:: Listed records ::
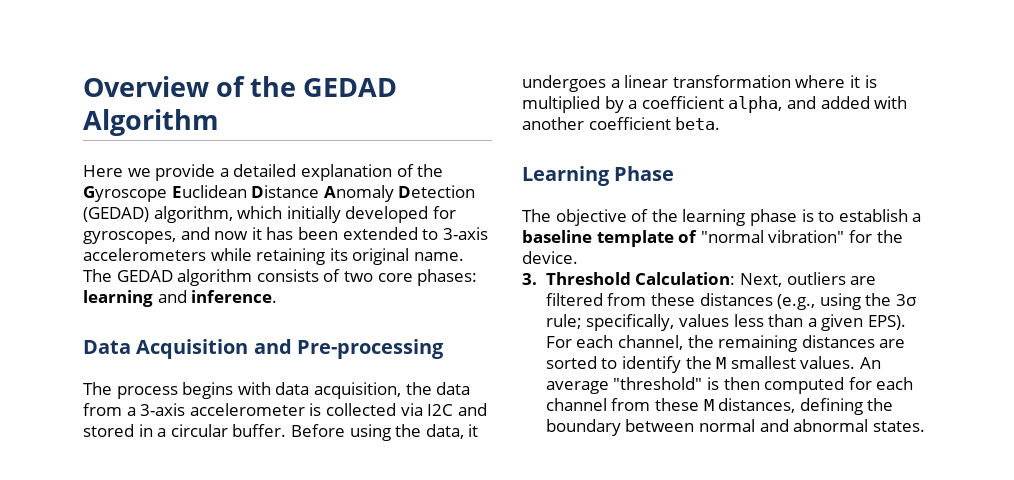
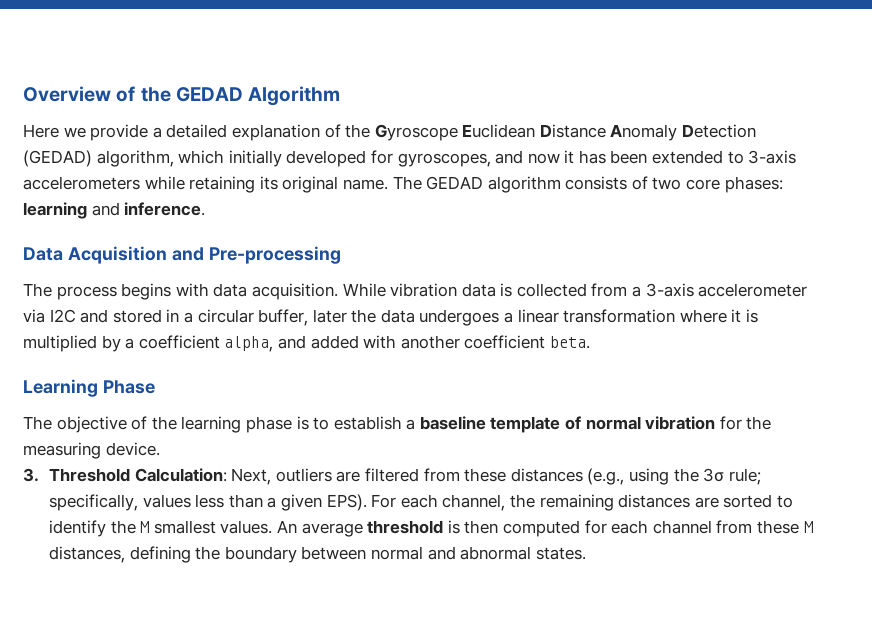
- The process begins with data acquisition, the data from a 3-axis accelerometer is collected via I2C and stored in a circular buffer. Before using the data, it undergoes a linear transformation where it is multiplied by a coefficient alpha, and added with another coefficient beta.
+ The process begins with data acquisition. While vibration data is collected from a 3-axis accelerometer via I2C and stored in a circular buffer, later the data undergoes a linear transformation where it is multiplied by a coefficient alpha, and added with another coefficient beta.
- The objective of the learning phase is to establish a baseline template of "normal vibration" for the device.
+ The objective of the learning phase is to establish a baseline template of normal vibration for the measuring device.
- An average "threshold" is then computed for each channel from these M distances, defining the boundary between normal and abnormal states.
+ An average threshold is then computed for each channel from these M distances, defining the boundary between normal and abnormal states.

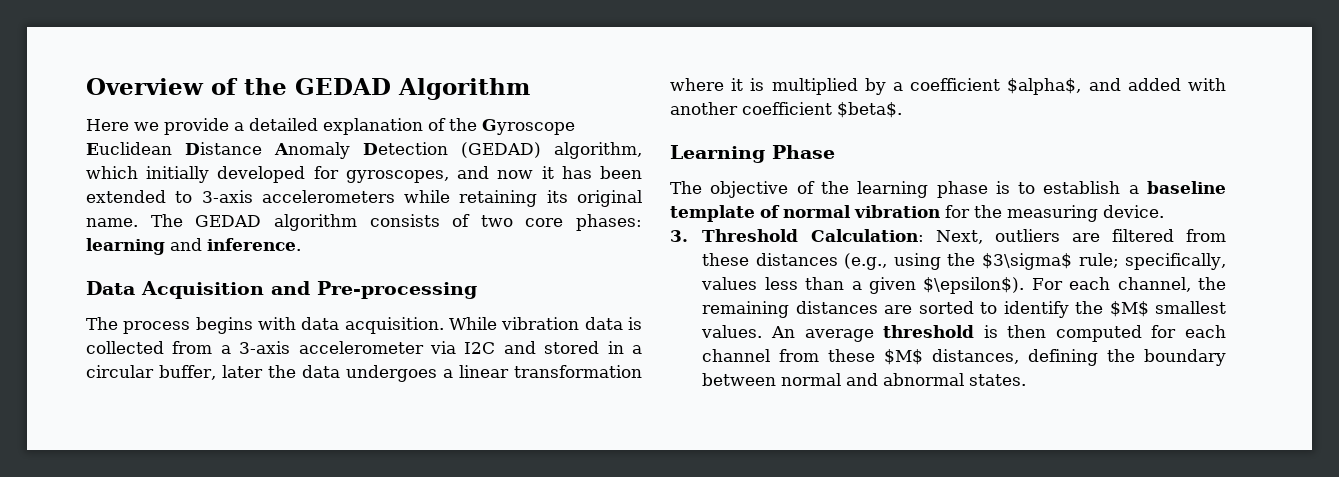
- While vibration data is collected from a 3-axis accelerometer via I2C and stored in a circular buffer, later the data undergoes a linear transformation where it is multiplied by a coefficient alpha, and added with another coefficient beta.
+ While vibration data is collected from a 3-axis accelerometer via I2C and stored in a circular buffer, later the data undergoes a linear transformation where it is multiplied by a coefficient $alpha$, and added with another coefficient $beta$.
- 3. Threshold Calculation: Next, outliers are filtered from these distances (e.g., using the 3σ rule; specifically, values less than a given EPS).
+ 3. Threshold Calculation: Next, outliers are filtered from these distances (e.g., using the $3\sigma$ rule; specifically, values less than a given $\epsilon$).
- For each channel, the remaining distances are sorted to identify the M smallest values.
+ For each channel, the remaining distances are sorted to identify the $M$ smallest values.
- An average threshold is then computed for each channel from these M distances, defining the boundary between normal and abnormal states.
+ An average threshold is then computed for each channel from these $M$ distances, defining the boundary between normal and abnormal states.

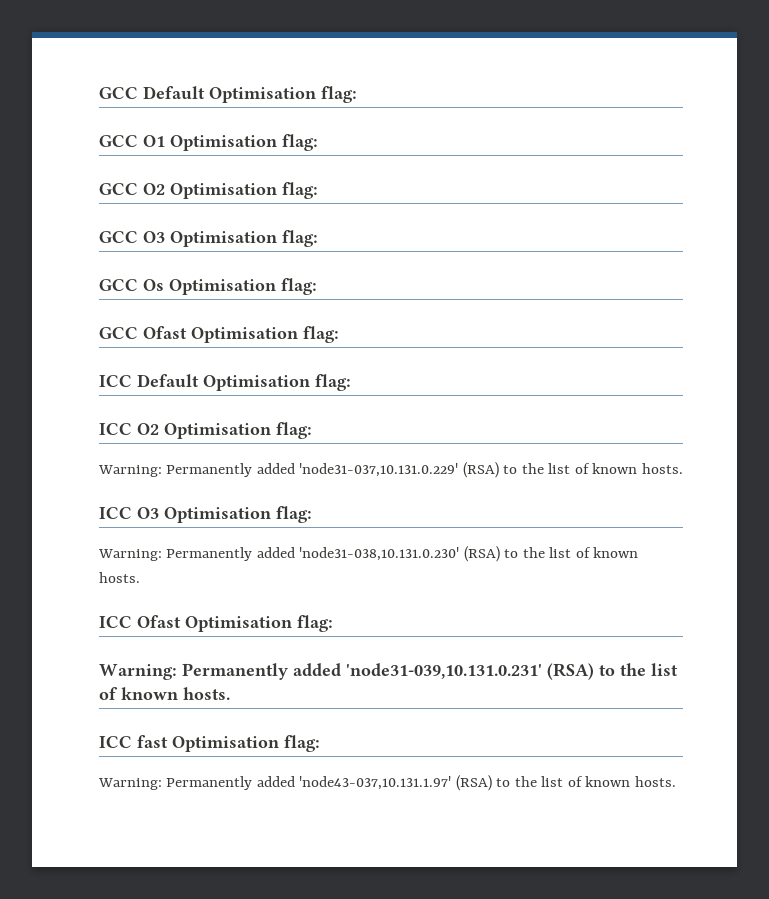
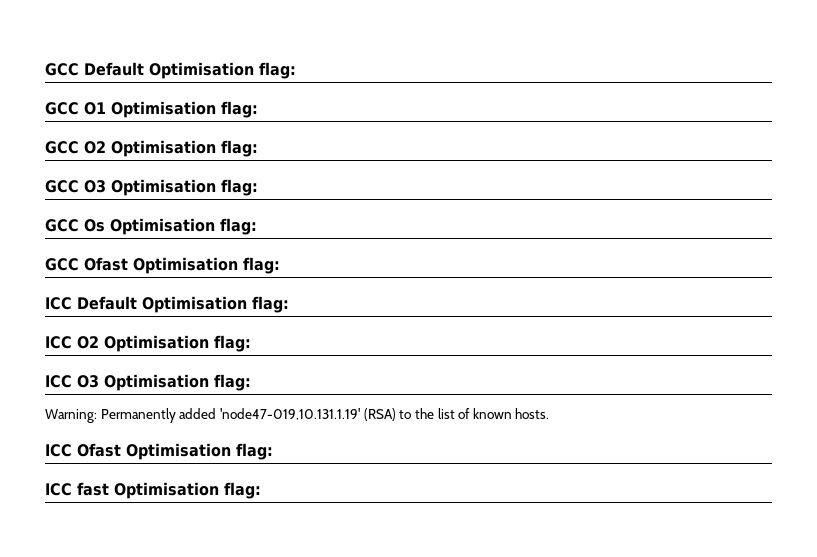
- Warning: Permanently added 'node31-037,10.131.0.229' (RSA) to the list of known hosts.
- Warning: Permanently added 'node31-038,10.131.0.230' (RSA) to the list of known hosts.
+ Warning: Permanently added 'node47-019,10.131.1.19' (RSA) to the list of known hosts.
- Warning: Permanently added 'node31-039,10.131.0.231' (RSA) to the list of known hosts.
  ICC fast Optimisation flag:
- Warning: Permanently added 'node43-037,10.131.1.97' (RSA) to the list of known hosts.

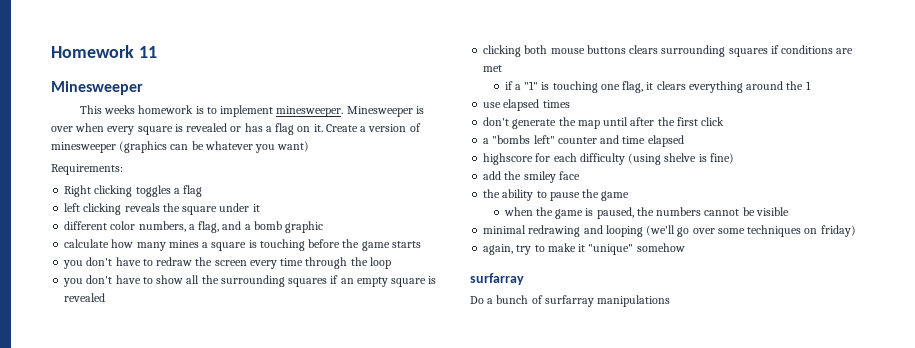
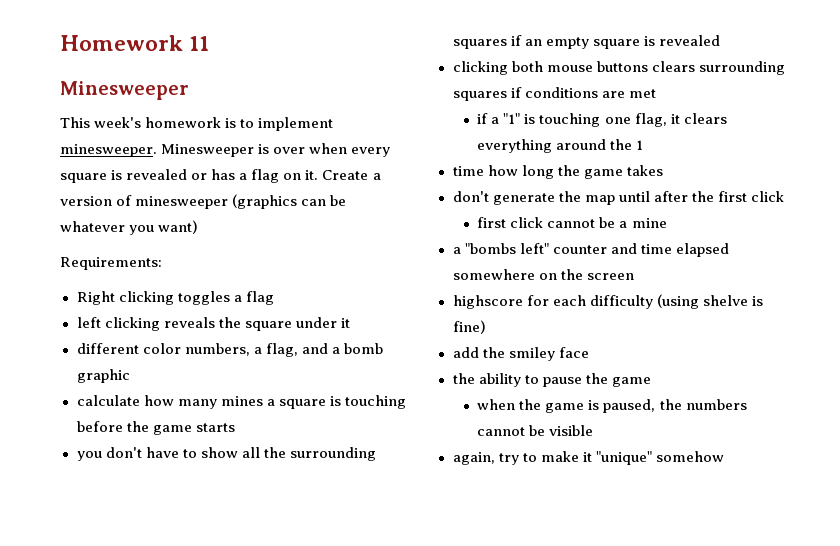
- This weeks homework is to implement minesweeper.
+ This week's homework is to implement minesweeper.
- you don't have to redraw the screen every time through the loop
- use elapsed times
+ time how long the game takes
+ first click cannot be a mine
- a "bombs left" counter and time elapsed
+ a "bombs left" counter and time elapsed somewhere on the screen
- minimal redrawing and looping (we'll go over some techniques on friday)
  again, try to make it "unique" somehow
- surfarray
- Do a bunch of surfarray manipulations

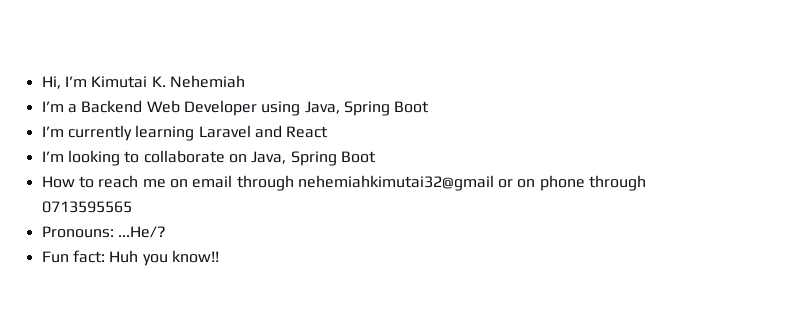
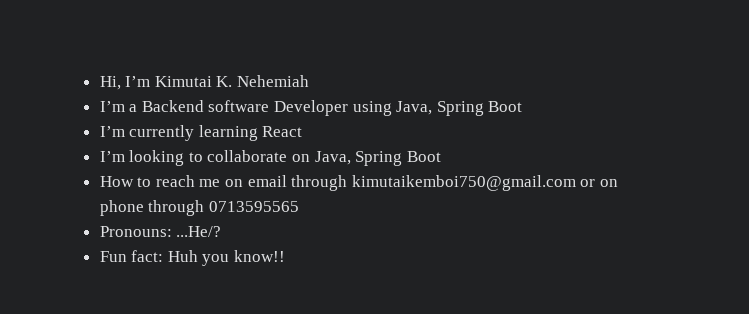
- I’m a Backend Web Developer using Java, Spring Boot
+ I’m a Backend software Developer using Java, Spring Boot
- I’m currently learning Laravel and React
+ I’m currently learning React
- How to reach me on email through nehemiahkimutai32@gmail or on phone through 0713595565
+ How to reach me on email through kimutaikemboi750@gmail.com or on phone through 0713595565

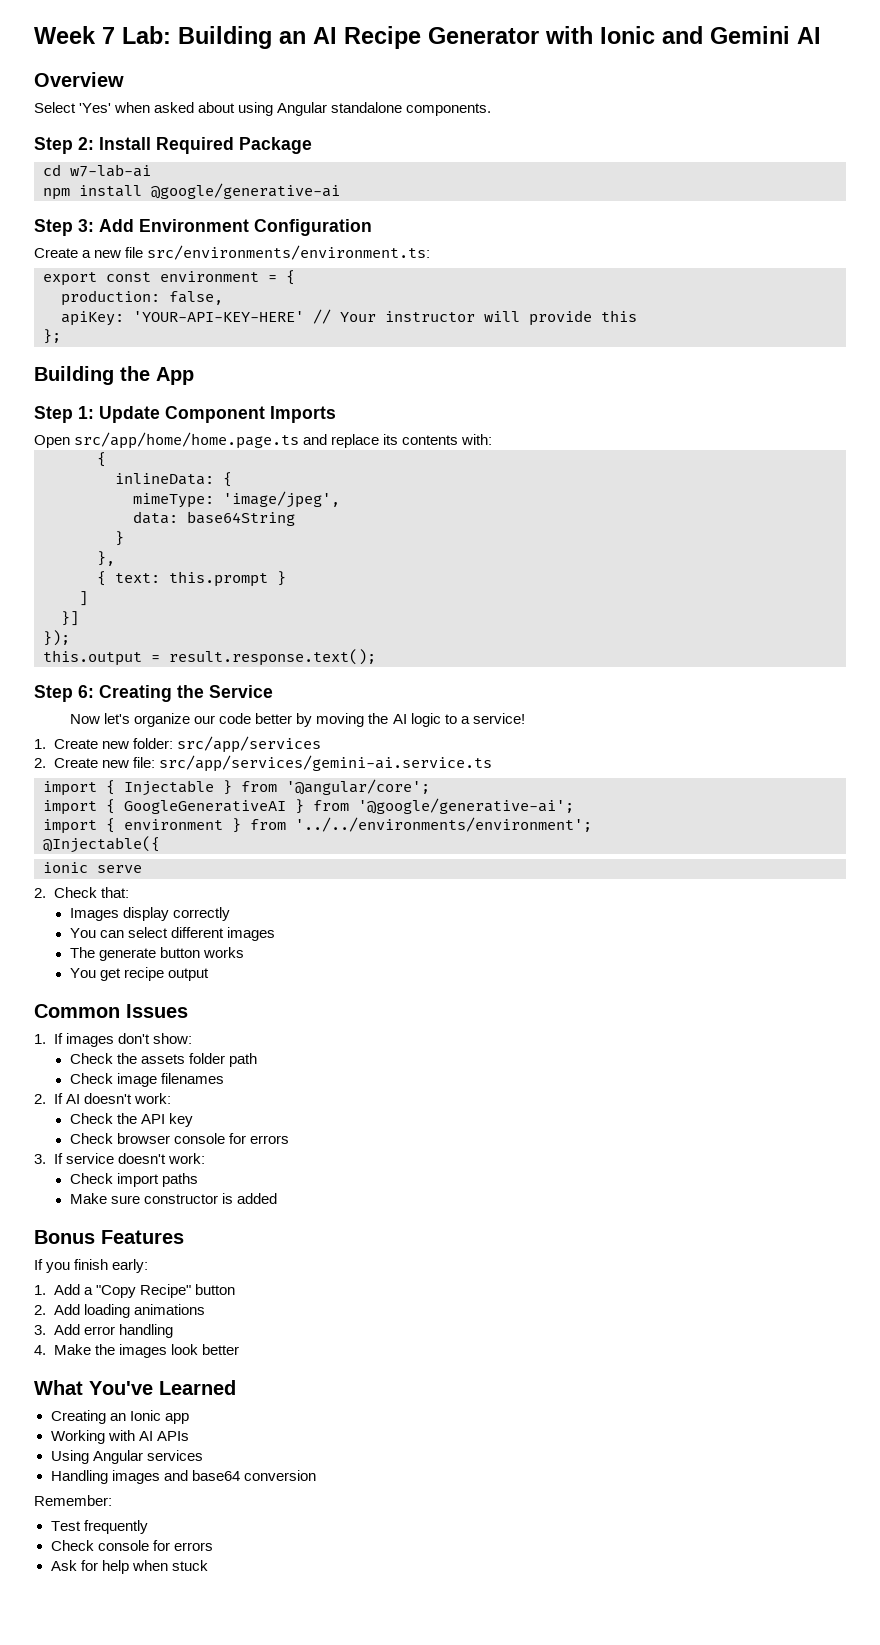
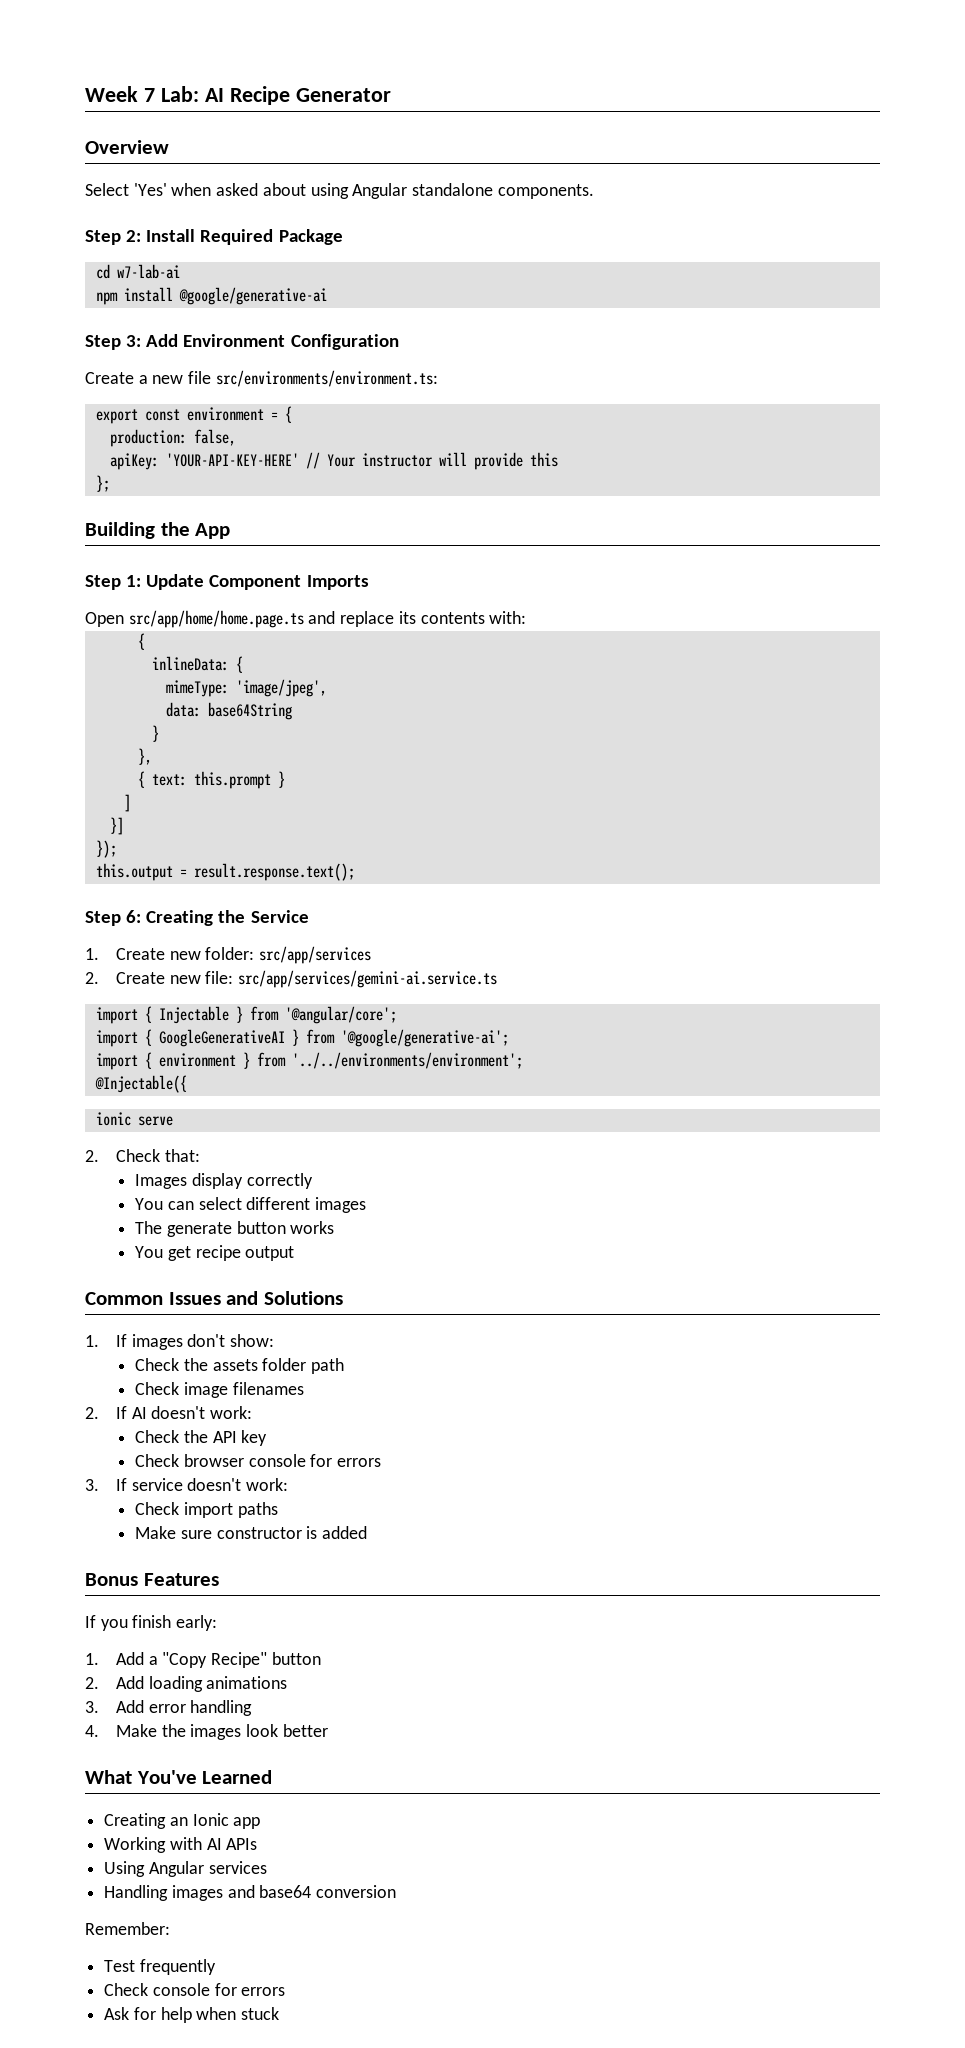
- Week 7 Lab: Building an AI Recipe Generator with Ionic and Gemini AI
+ Week 7 Lab: AI Recipe Generator
- Now let's organize our code better by moving the AI logic to a service!
- Common Issues
+ Common Issues and Solutions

:: Exercise directions ::
Retype every entry exactly, but keep the pictures out of your copy.

:: Task response ::
- The process begins with data acquisition, the data from a 3-axis accelerometer is collected via I2C and stored in a circular buffer. Before using the data, it undergoes a linear transformation where it is multiplied by a coefficient alpha, and added with another coefficient beta.
+ The process begins with data acquisition. While vibration data is collected from a 3-axis accelerometer via I2C and stored in a circular buffer, later the data undergoes a linear transformation where it is multiplied by a coefficient alpha, and added with another coefficient beta.
- The objective of the learning phase is to establish a baseline template of "normal vibration" for the device.
+ The objective of the learning phase is to establish a baseline template of normal vibration for the measuring device.
- An average "threshold" is then computed for each channel from these M distances, defining the boundary between normal and abnormal states.
+ An average threshold is then computed for each channel from these M distances, defining the boundary between normal and abnormal states.

- While vibration data is collected from a 3-axis accelerometer via I2C and stored in a circular buffer, later the data undergoes a linear transformation where it is multiplied by a coefficient alpha, and added with another coefficient beta.
+ While vibration data is collected from a 3-axis accelerometer via I2C and stored in a circular buffer, later the data undergoes a linear transformation where it is multiplied by a coefficient $alpha$, and added with another coefficient $beta$.
- 3. Threshold Calculation: Next, outliers are filtered from these distances (e.g., using the 3σ rule; specifically, values less than a given EPS).
+ 3. Threshold Calculation: Next, outliers are filtered from these distances (e.g., using the $3\sigma$ rule; specifically, values less than a given $\epsilon$).
- For each channel, the remaining distances are sorted to identify the M smallest values.
+ For each channel, the remaining distances are sorted to identify the $M$ smallest values.
- An average threshold is then computed for each channel from these M distances, defining the boundary between normal and abnormal states.
+ An average threshold is then computed for each channel from these $M$ distances, defining the boundary between normal and abnormal states.

- Warning: Permanently added 'node31-037,10.131.0.229' (RSA) to the list of known hosts.
- Warning: Permanently added 'node31-038,10.131.0.230' (RSA) to the list of known hosts.
+ Warning: Permanently added 'node47-019,10.131.1.19' (RSA) to the list of known hosts.
- Warning: Permanently added 'node31-039,10.131.0.231' (RSA) to the list of known hosts.
  ICC fast Optimisation flag:
- Warning: Permanently added 'node43-037,10.131.1.97' (RSA) to the list of known hosts.

- This weeks homework is to implement minesweeper.
+ This week's homework is to implement minesweeper.
- you don't have to redraw the screen every time through the loop
- use elapsed times
+ time how long the game takes
+ first click cannot be a mine
- a "bombs left" counter and time elapsed
+ a "bombs left" counter and time elapsed somewhere on the screen
- minimal redrawing and looping (we'll go over some techniques on friday)
  again, try to make it "unique" somehow
- surfarray
- Do a bunch of surfarray manipulations

- I’m a Backend Web Developer using Java, Spring Boot
+ I’m a Backend software Developer using Java, Spring Boot
- I’m currently learning Laravel and React
+ I’m currently learning React
- How to reach me on email through nehemiahkimutai32@gmail or on phone through 0713595565
+ How to reach me on email through kimutaikemboi750@gmail.com or on phone through 0713595565

- Week 7 Lab: Building an AI Recipe Generator with Ionic and Gemini AI
+ Week 7 Lab: AI Recipe Generator
- Now let's organize our code better by moving the AI logic to a service!
- Common Issues
+ Common Issues and Solutions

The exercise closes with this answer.